No es un mal relato: tiene la suficiente cantidad de intrigas palaciegas y traiciones y escándalos como para no aburrir jamás. Pero hay algo más ahí. Cuando pienso en la “novela” de Dittborn no puedo dejar de acordarme de Adolfo Couve y del hecho de que el destino final de sus empresas estéticas haya sido el abandono de la pintura en pos de la narrativa.
Ahí, la novela como género termina siendo un lugar al que llegar y del que no se puede salir. Un balneario en temporada baja del resto de las artes. Basta leer lo que relata el Couve final: escenarios demolidos, parodias de artistas, el litoral central como un lugar donde campean el abandono, la vulgaridad y el desperdicio. Se trata de una ficción que es un espacio de catarsis, un laboratorio donde se desahoga el fracaso y se ponen en escena los restos rotos de aquella catástrofe que Gonzalo Díaz narraba en el prólogo a las “Notas de arte” del pintor/escritor: “ardían telas de lino y bastidores hechos añico en un sitio eriazo (….) Mientras alimentaba la pira con otras telas menores de mejores épocas, repetía Couve, apoyado en una gestualidad operática, cuestiones amargas acerca de la inutilidad de la pintura y de la superioridad visual de la fotografía, el cine y la televisión”.
De ahí que me llame la atención ese abandono o ese desajuste que termina cargando de sentidos el mismo acto de relatar, porque, al final de cuentas: ¿qué diablos es una novela? ¿es algo tan dúctil como lo parece?¿Para qué sirve?. No lo sé pero me gusta esa incertidumbre. El mismo Mellado -¿un Charles Dickens paranoico a lo Phil Dick?- confiesa en alguna parte haber redactado varios textos de ese tipo, que quedaron inéditos antes de ponerse a interpretar el arte chileno como una novela lleno de cliffhangers. Para eso, Mellado cita a Juan Luis Martínez pero también –sin querer queriendo- a la idea de la ficción como el único soporte posible para descifrar el presente.
De este modo, esas tramas novelescas –la de Couve, la de Mellado, la de Martínez, la que podría haber escrito Dittborn- serían lugares blandos donde la escritura implosiona hacia una impostura inevitablemente apócrifa.

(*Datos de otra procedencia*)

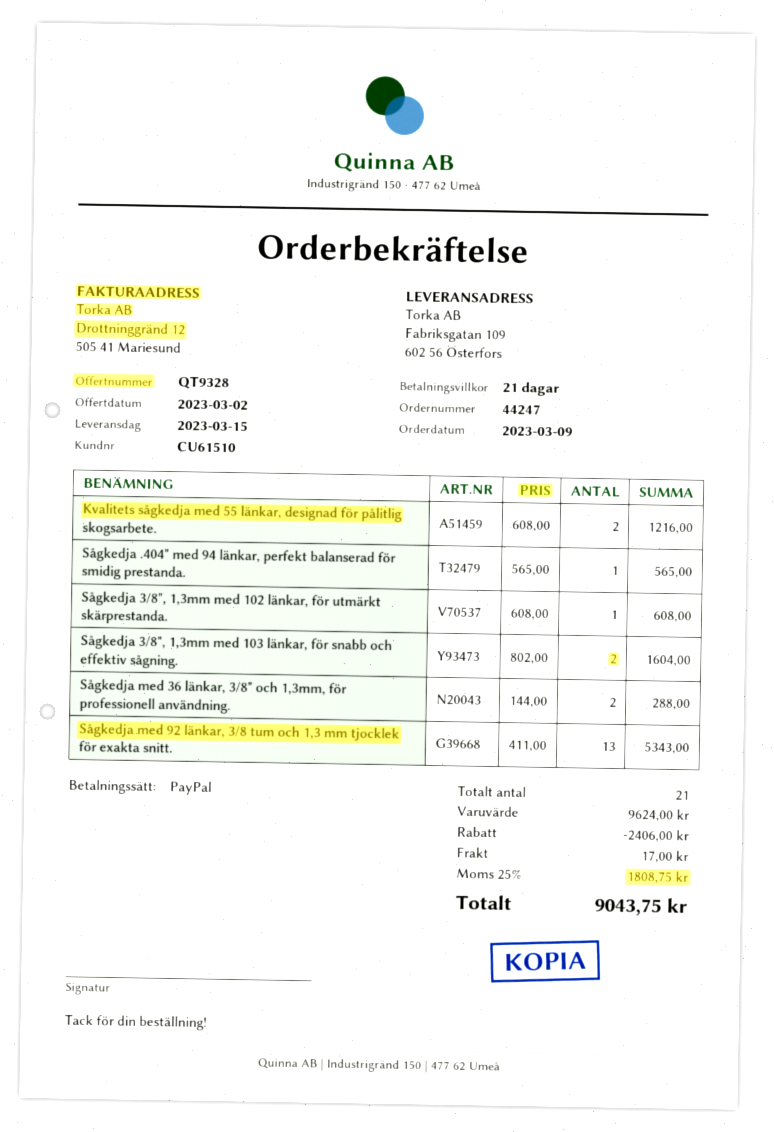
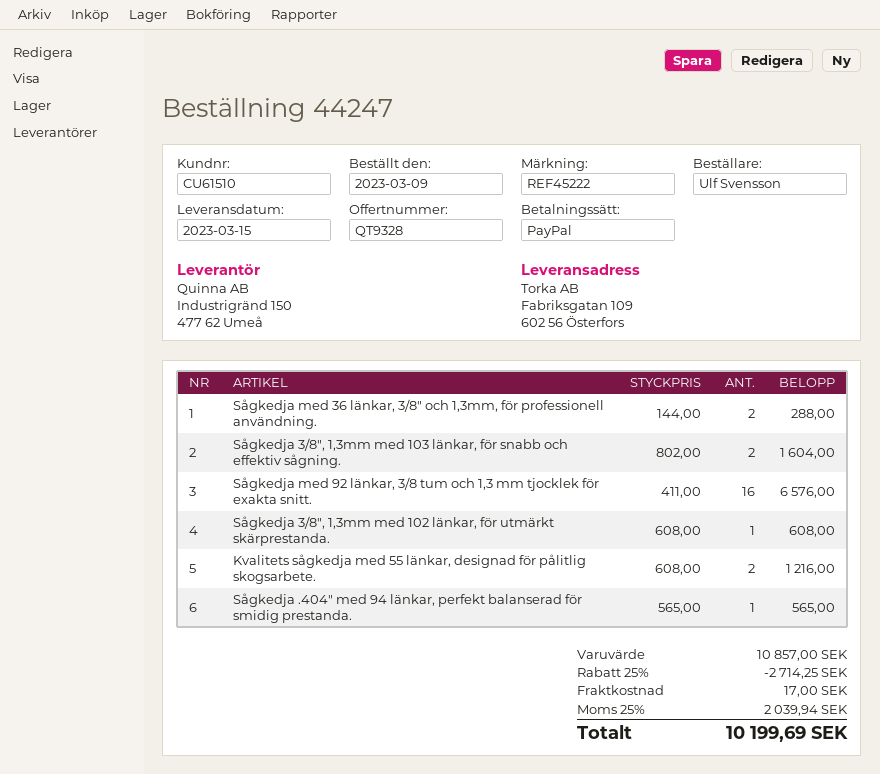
Sågkedja med 92 länkar, 3/8 tum och 1,3 mm tjocklek för exakta snitt.: 13 x 411.00 = 5343.00 -> 16 x 411.00 = 6576.00
subtotal: 9624.00 -> 10857.00
discount: 2406.00 -> 2714.25
tax: 25% = 1808.75 -> 25% = 2039.94
total: 9043.75 -> 10199.69

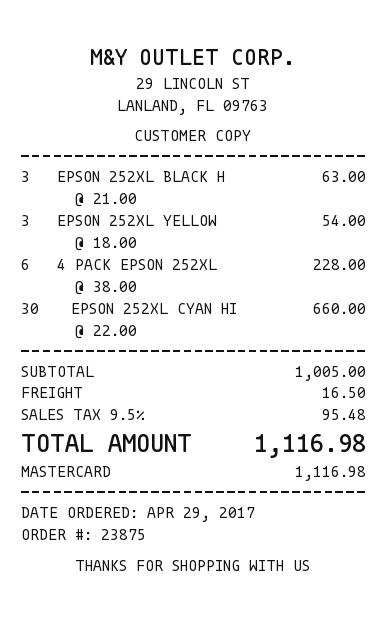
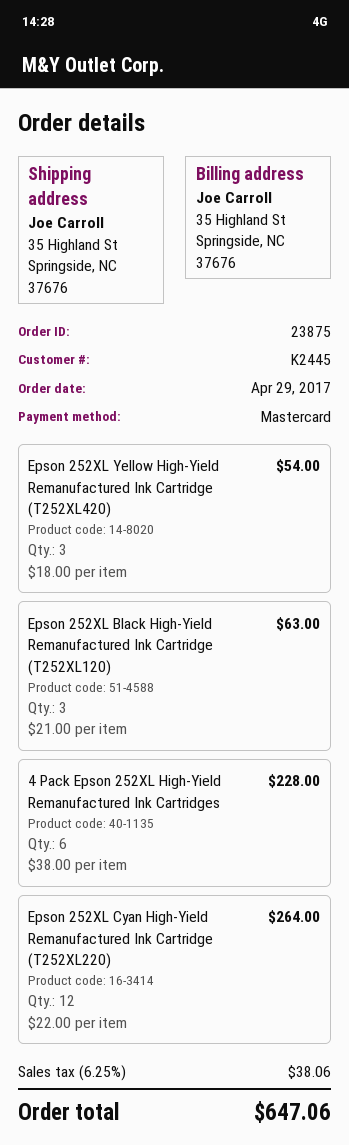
EPSON 252XL CYAN HI: 30 x 22.00 = 660.00 -> 12 x 22.00 = 264.00
shipping: 16.50 -> none
tax: 9.5% = 95.48 -> 6.25% = 38.06
total: 1116.98 -> 647.06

Esa condición de segunda mano –se practica la novela porque no se puede hacer otra cosa- me parece inquietante pero también divertida: las señales de una perversión necesaria, de un fetichismo anacrónico, de una vanguardia que no alcanza a serlo.
En esos terrenos pantanosos se proponen ejercicios que tal vez deberían ser leídos con atención por quienes la practican empecinadamente una y otra vez. Porque ahí, en el fracaso de aquellos esfuerzos incompletos se exhiben distintas versiones de un tour de force inevitable, puertas falsas de un lugar que es necesario visitar: una comedia de equivocaciones sobre un tiempo muerto (Couve) o las anotaciones tipo Macedonio de un lector desesperado (Mellado) o, parafraseando al Dittborn de “Jack Ruby”, aquel poema sobre “Rúbrica” de Gonzalo Díaz- : “soporíferos rayos de luz extraterrestre”.